Und dann trifft Éder

Der französische Nationaltrainer Didier Deschamps wiederum, Kapitän der Weltmeister-Elf 1998, hatte sich für die gleiche Startelf wie beim 2:0 im Halbfinale gegen die Deutschen entschieden - seit dem Achtelfinale gegen Irland hatten die Franzosen jene taktische Grundordnung gefunden, in der sie sich am wohlsten fühlen und zuletzt auch sehr effektiv waren: mit Antoine Griezmann im Zentrum, hinter dem Mittelstürmer Olivier Giroud.

Allerdings stellte sich bald heraus, dass nicht nur die Portugiesen von Ronaldos Fehlen beeinflusst zu sein schienen - sondern fast mehr noch die Franzosen. Ihnen fehlte jetzt gewissermaßen der Staatsfeind Nummer eins, ohne ihn wurde es ein völlig anderes Spiel.
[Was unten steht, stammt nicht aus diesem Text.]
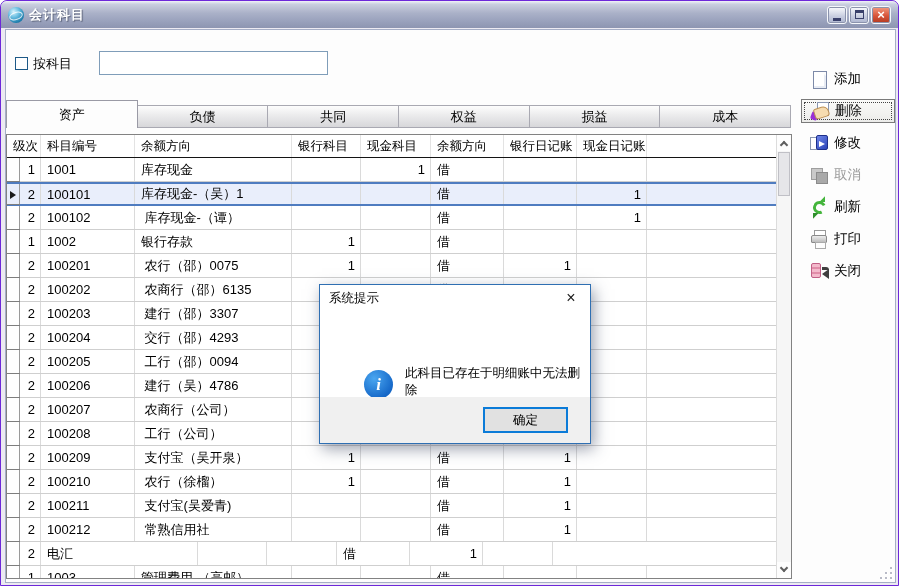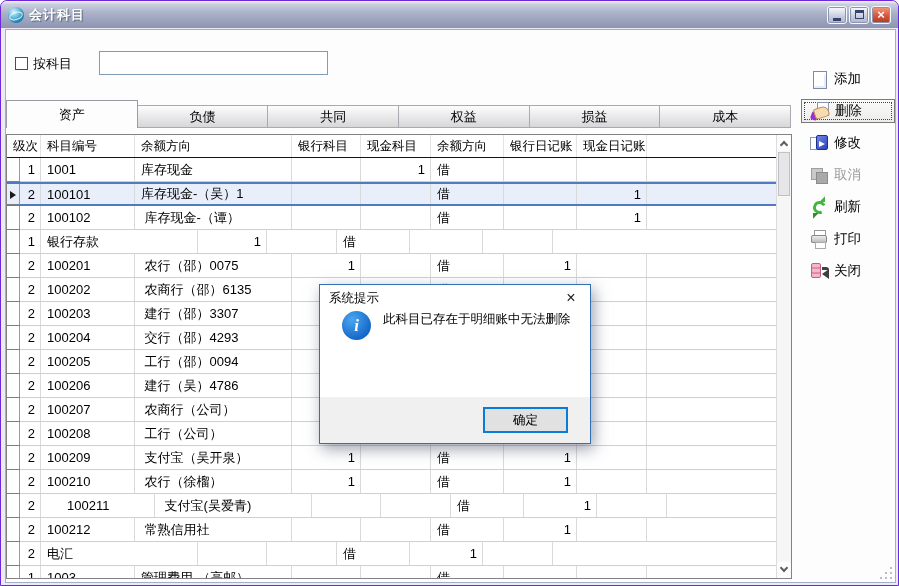--- a/index.html
+++ b/index.html
@@ -214,6 +214,7 @@
         <div class="row">
           <span class="cell selcell" style="width: 13px;"></span>
           <span class="cell r" style="width: 21px;">1</span>
+          <span class="cell l" style="width: 94px;">1002</span>
           <span class="cell l" style="width: 157px;">银行存款</span>
           <span class="cell r" style="width: 69px;">1</span>
           <span class="cell r" style="width: 70px;"></span>

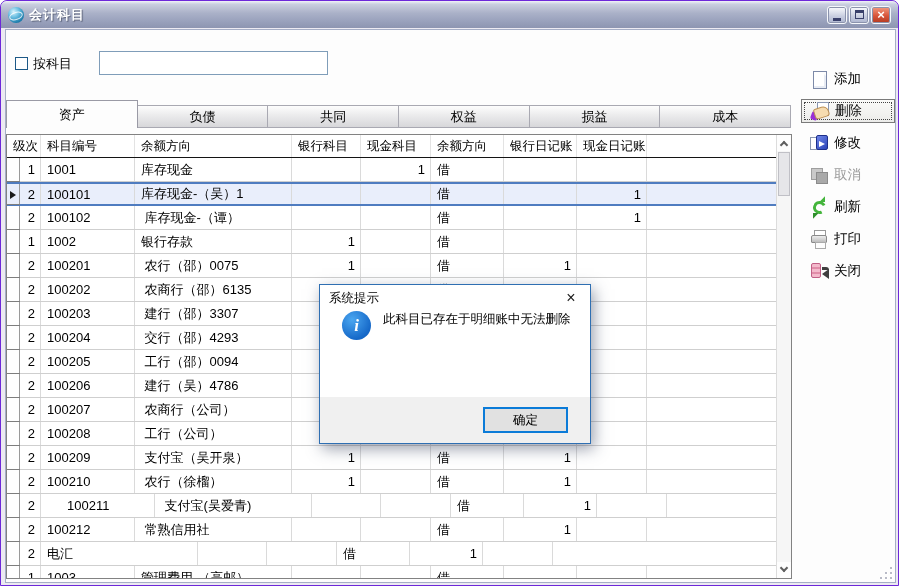--- a/index.html
+++ b/index.html
@@ -117,8 +117,8 @@
   .dlg-title{height:26px;display:flex;align-items:center;padding:0 9px;font-size:12.5px;color:#000;}
   .dlg-x{margin-left:auto;width:20px;text-align:center;font-size:16px;color:#1a1a1a;line-height:20px;}
   .dlg-x::before{content:"\00d7";}
-  .dlg-body{position:absolute;left:0;top:26px;right:0;height:88px;display:flex;align-items:flex-start;
-    padding-left:22px;gap:12px;}
+  .dlg-body{position:absolute;left:0;top:26px;right:0;height:88px;display:flex;align-items:flex-end;
+    padding-left:44px;gap:12px;}
   .info-icon{width:29px;height:29px;border-radius:50%;flex:0 0 29px;
     background:radial-gradient(circle at 35% 30%,#4aa6f0,#1669c9 70%,#0f5bb5);
     color:#fff;display:flex;align-items:center;justify-content:center;

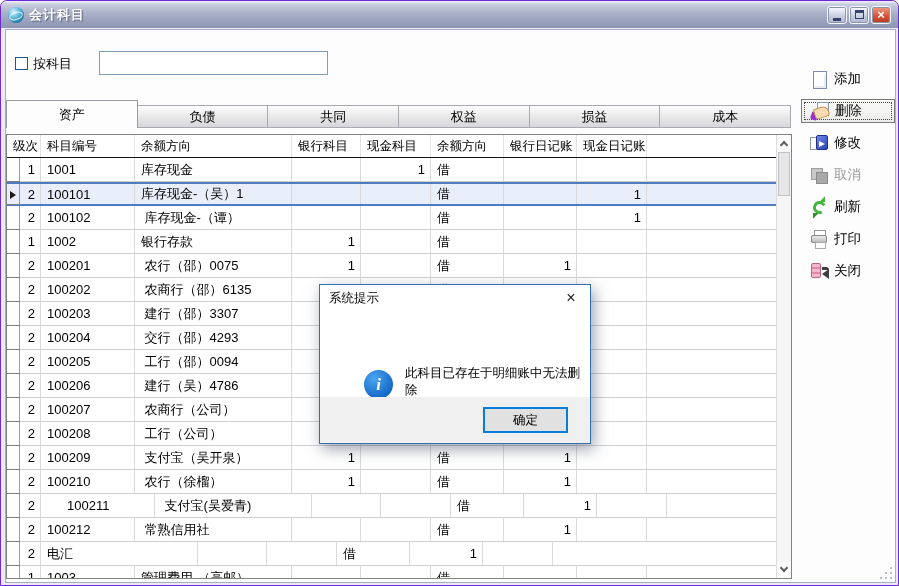--- a/index.html
+++ b/index.html
@@ -346,7 +346,7 @@
         <div class="row">
           <span class="cell selcell" style="width: 13px;"></span>
           <span class="cell r" style="width: 21px;">2</span>
-          <span class="cell l" style="width: 94px; margin-left: 20px;">100211</span>
+          <span class="cell l" style="width: 94px;">100211</span>
           <span class="cell l" style="width: 157px;"> 支付宝(吴爱青)</span>
           <span class="cell r" style="width: 69px;"></span>
           <span class="cell r" style="width: 70px;"></span>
Payet wirkte gehemmt, für ihn kam Mitte der zweiten Halbzeit Kingsley Coman. Auch Griezmann war nicht so zwingend wie in den Spielen zuvor - hatte aber immerhin die vielversprechendste Gelegenheit der zweiten Halbzeit: Von Coman bedient, schoss er knapp drüber (66.).

Blaise Matuidi und Moussa Sissoko gewannen dank ihrer Spritzigkeit viele Bälle im Mittelfeld, und wenn Sissoko diese selbst aufs Tor trat (22., 34.), wurde es wenigstens halbwegs gefährlich. Auch kurz vor dem Ende der regulären Spielzeit brachte ein Weitschuss von Sissoko Gefahr - Rui Patrício konnte parieren (84.). Nani war auf der anderen Seite dem 1:0 für Portugal nahe (80.), hier war Hugo Lloris zur Stelle. Und dann schoss der eingewechselte Stürmer André-Pierre Gignac den Ball noch gegen den Pfosten, da lief schon die Nachspielzeit.

In der Verlängerung wäre die Partie beinahe durch eine Art Konter-Pointe entschieden worden: einen unberechtigten Freistoß setzte Eder an die Latte. Doch gleich beim folgenden Angriff hielt sich Eder dann alle Blauen vom Leib - und erzielte den Siegtreffer. Cristiano Ronaldo jubelte mit einem dicken Verband ums Knie.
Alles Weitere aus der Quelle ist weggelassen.